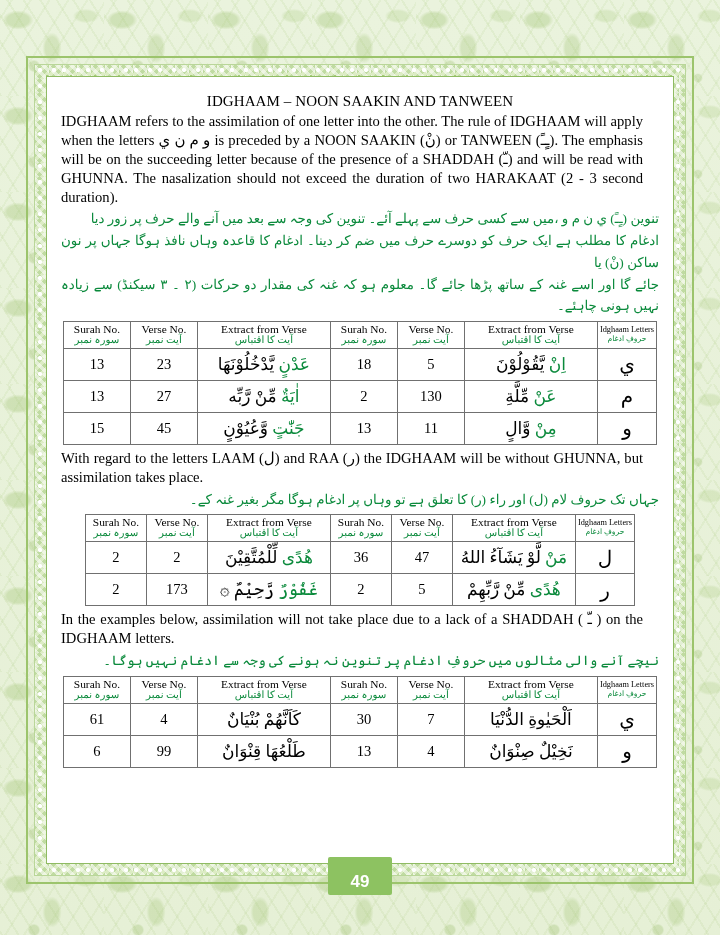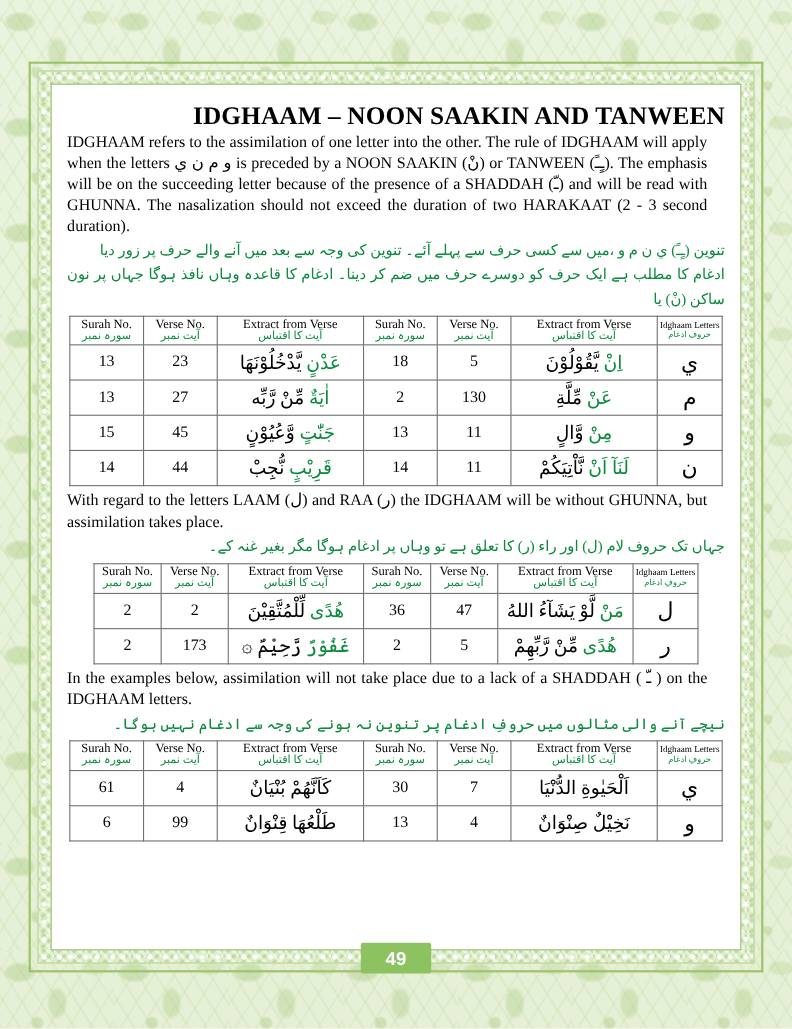--- a/index.html
+++ b/index.html
@@ -74,9 +74,9 @@
 
   
   .title-en {
-    text-align: right;
-    font-size: 23px;
-    font-weight: bold;
+    text-align: center;
+    font-size: 15px;
+    font-weight: normal;
     letter-spacing: 0.1px;
     color: #000;
     margin: 6px 0 2px 0;

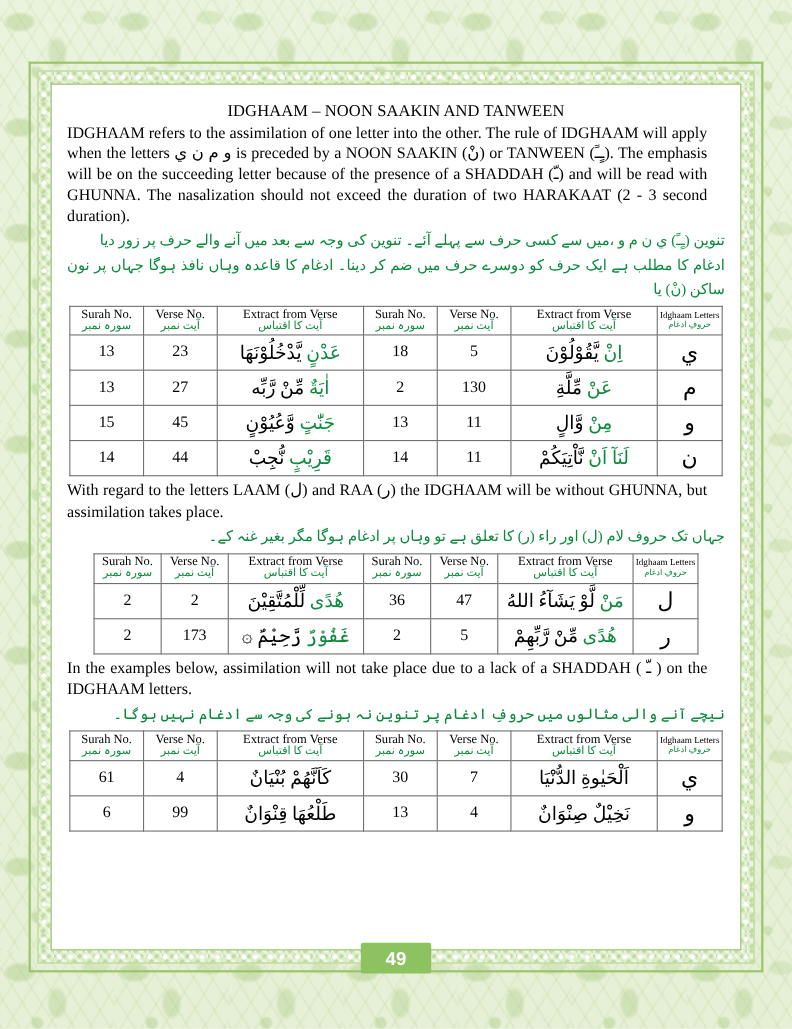--- a/index.html
+++ b/index.html
@@ -210,6 +210,7 @@
         <div class="para-ur">
           <div>تنوین (ـٍـً) ي  ن  م  و ،میں سے کسی حرف سے پہلے آئے۔  تنوین کی وجہ سے بعد میں آنے والے حرف پر زور دیا</div>
           <div>ادغام کا مطلب ہے ایک حرف کو دوسرے حرف میں ضم کر دینا۔ ادغام کا قاعدہ وہاں نافذ ہوگا جہاں پر نون ساکن (نْ) یا</div>
+          <div>جائے گا اور اسے غنہ کے ساتھ پڑھا جائے گا۔ معلوم ہو کہ غنہ کی مقدار دو حرکات (۲ ۔ ۳ سیکنڈ) سے زیادہ نہیں ہونی چاہئے۔</div>
         </div>
 
         <table class="ex t1">

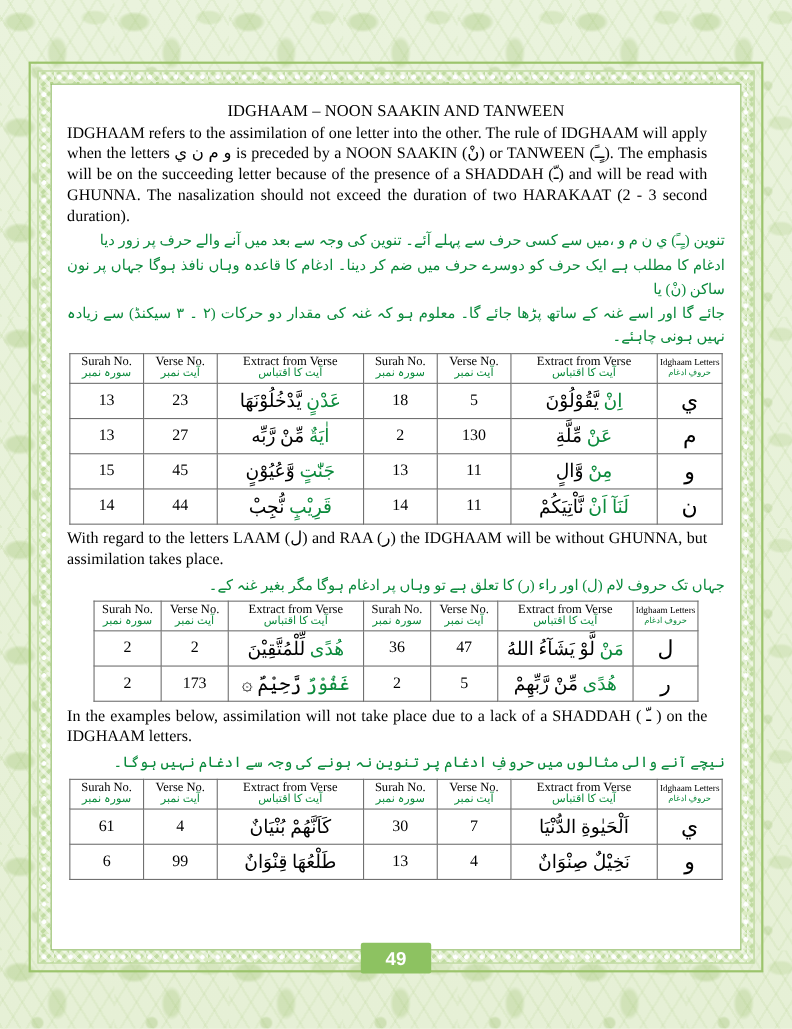--- a/index.html
+++ b/index.html
@@ -274,15 +274,6 @@
                 <td class="extract w-extract"><span class="g">مِنْ</span><span> وَّالٍ</span></td>
                 <td class="letter w-letter">و</td>
               </tr>
-              <tr>
-                <td class="num w-surah">14</td>
-                <td class="num w-verse">44</td>
-                <td class="extract w-extract"><span class="g">قَرِيْبٍ</span><span> نُّجِبْ</span></td>
-                <td class="num w-surah">14</td>
-                <td class="num w-verse">11</td>
-                <td class="extract w-extract"><span class="g">لَنَآ اَنْ</span><span> نَّاْتِيَكُمْ</span></td>
-                <td class="letter w-letter">ن</td>
-              </tr>
             </tbody>
         </table>
 

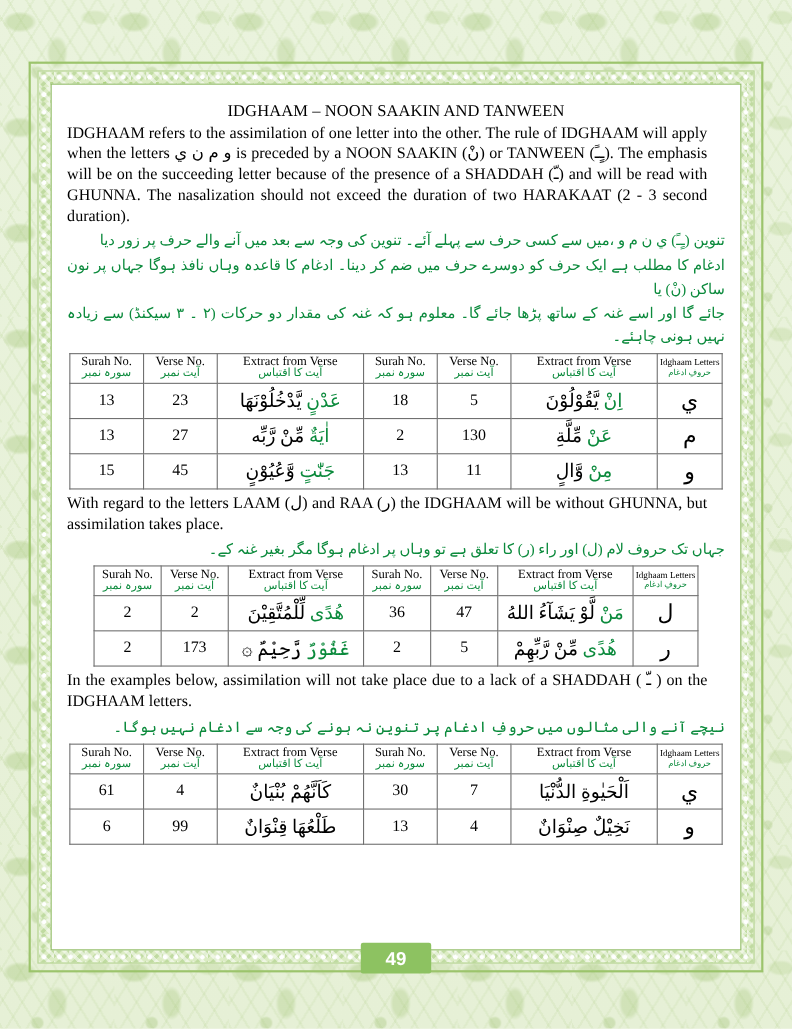--- a/index.html
+++ b/index.html
@@ -184,7 +184,7 @@
     transform: translateX(-50%);
     top: 857px;
     min-width: 44px;
-    padding: 4px 10px 3px 10px;
+    padding: 14px 10px 3px 10px;
     background: #8dc261;
     color: #ffffff;
     font-size: 17px;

====

The response consists of the lines above that contain "extract".

                 <td class="extract w-extract"><span class="g">مِنْ</span><span> وَّالٍ</span></td>
-                <td class="extract w-extract"><span class="g">قَرِيْبٍ</span><span> نُّجِبْ</span></td>
-                <td class="extract w-extract"><span class="g">لَنَآ اَنْ</span><span> نَّاْتِيَكُمْ</span></td>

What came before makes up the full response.